:: DATASET

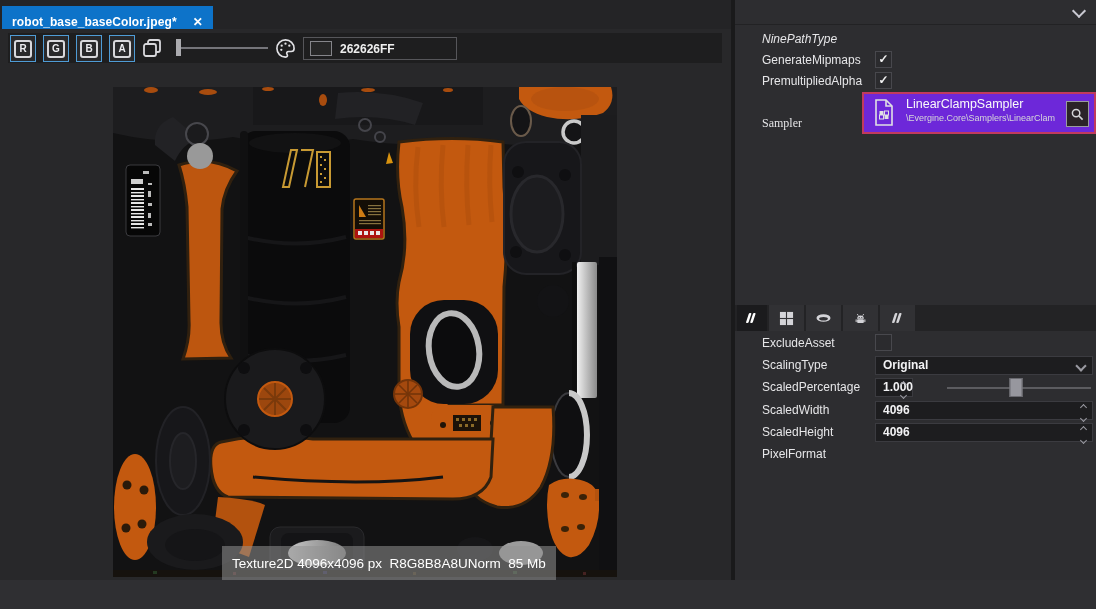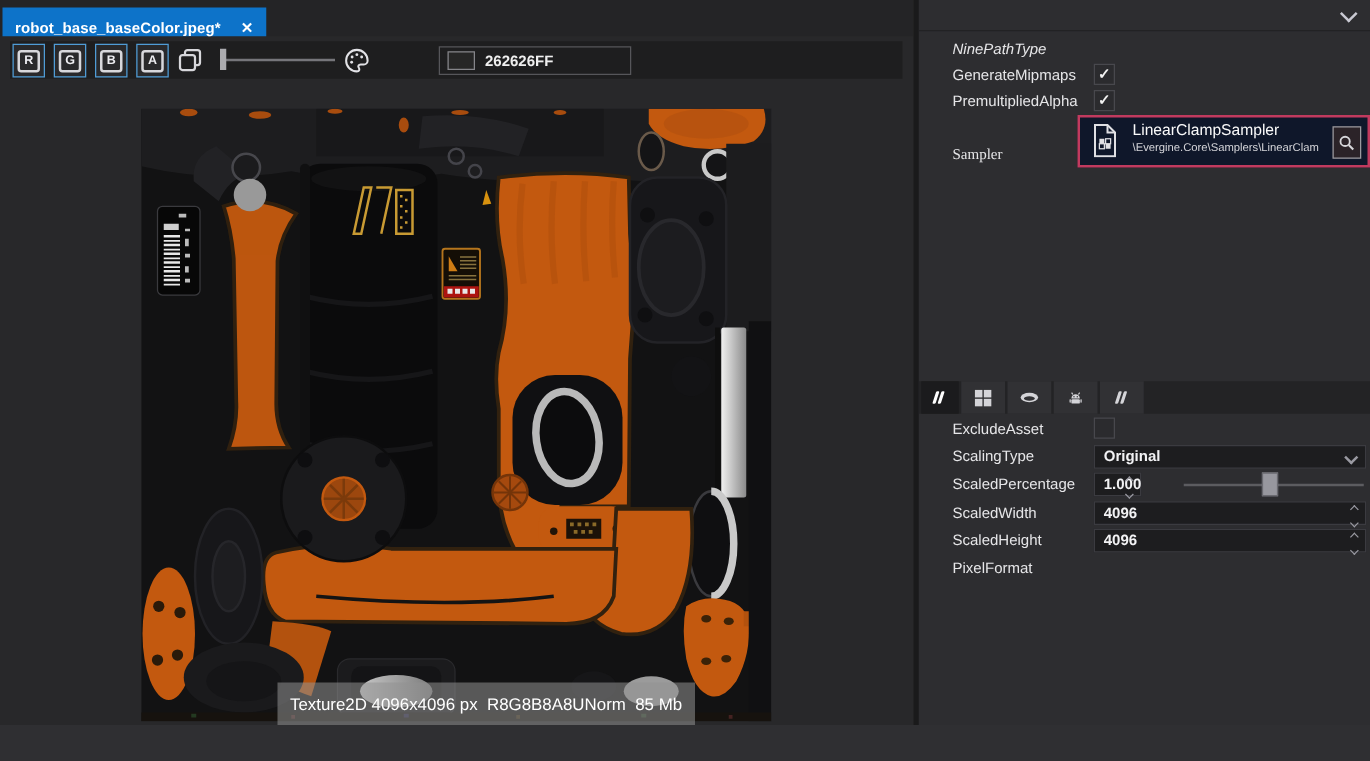--- a/index.html
+++ b/index.html
@@ -16,7 +16,7 @@
   .toolicon{position:absolute;top:4px;width:22px;height:22px;display:flex;align-items:center;justify-content:center;}
   .slider-track{position:absolute;left:168px;top:14px;width:92px;height:2px;background:#75757a;}
   .slider-handle{position:absolute;top:-8px;width:5px;height:17px;background:#ababaf;}
-  .colorfield{position:absolute;left:295px;top:4px;width:152px;height:21px;border:1px solid #56565a;display:flex;align-items:center;margin-left:48px;}
+  .colorfield{position:absolute;left:295px;top:4px;width:152px;height:21px;border:1px solid #56565a;display:flex;align-items:center;}
   .swatch{width:20px;height:13px;background:#262626;border:1px solid #85858a;margin-left:6px;}
   .colortext{color:#efefef;font-size:12px;font-weight:700;margin-left:8px;}
   .texture-wrap{position:absolute;left:113px;top:87px;width:504px;height:490px;}

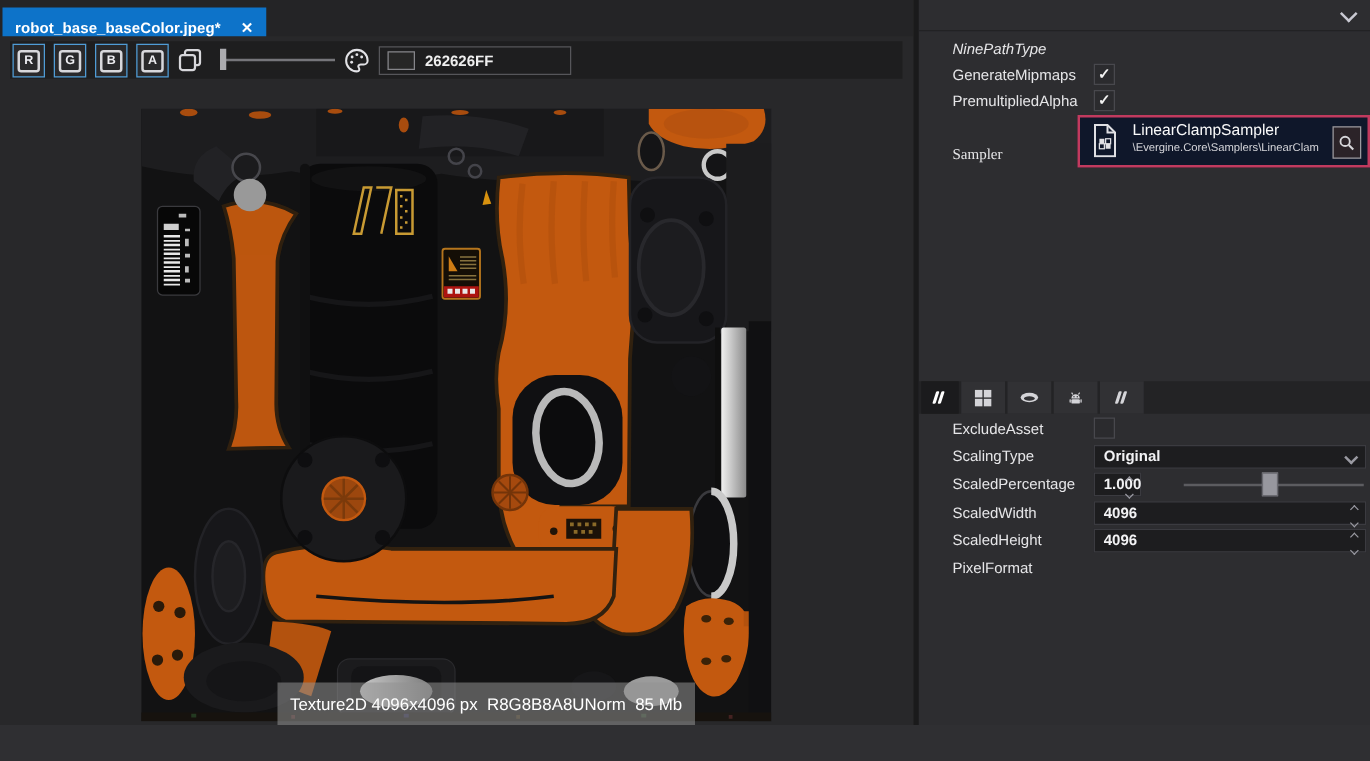--- a/index.html
+++ b/index.html
@@ -38,7 +38,7 @@
   .spinner{position:absolute;right:3px;top:1px;width:12px;height:16px;display:flex;flex-direction:column;justify-content:space-between;align-items:center;padding:2px 0;}
   .chev.sm{width:4px;height:4px;border-width:1.5px;}
   .chev.up{transform:rotate(225deg);}
-  .sampler-box{position:absolute;left:127px;top:92px;width:230px;height:38px;border:2px solid #c13a5e;background:#0f172a;}
+  .sampler-box{position:absolute;left:127px;top:92px;width:230px;height:38px;border:2px solid #c13a5e;background:#6d28d9;}
   .sampler-title{position:absolute;left:42px;top:3px;color:#fafafa;font-size:12.5px;}
   .sampler-path{position:absolute;left:42px;top:19px;width:152px;overflow:hidden;white-space:nowrap;color:#d6d6da;font-size:9px;}
   .search-btn{position:absolute;right:5px;top:7px;width:21px;height:24px;border:1px solid #9a9aa0;background:#2b2328;display:flex;align-items:center;justify-content:center;}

::::

## TASK ITEM
With "content" as the string to find, copy every line of the records that holds it.

## PROBLEM SOLUTION
   .toolicon{position:absolute;top:4px;width:22px;height:22px;display:flex;align-items:center;justify-content:center;}
   .spinner{position:absolute;right:3px;top:1px;width:12px;height:16px;display:flex;flex-direction:column;justify-content:space-between;align-items:center;padding:2px 0;}
   .search-btn{position:absolute;right:5px;top:7px;width:21px;height:24px;border:1px solid #9a9aa0;background:#2b2328;display:flex;align-items:center;justify-content:center;}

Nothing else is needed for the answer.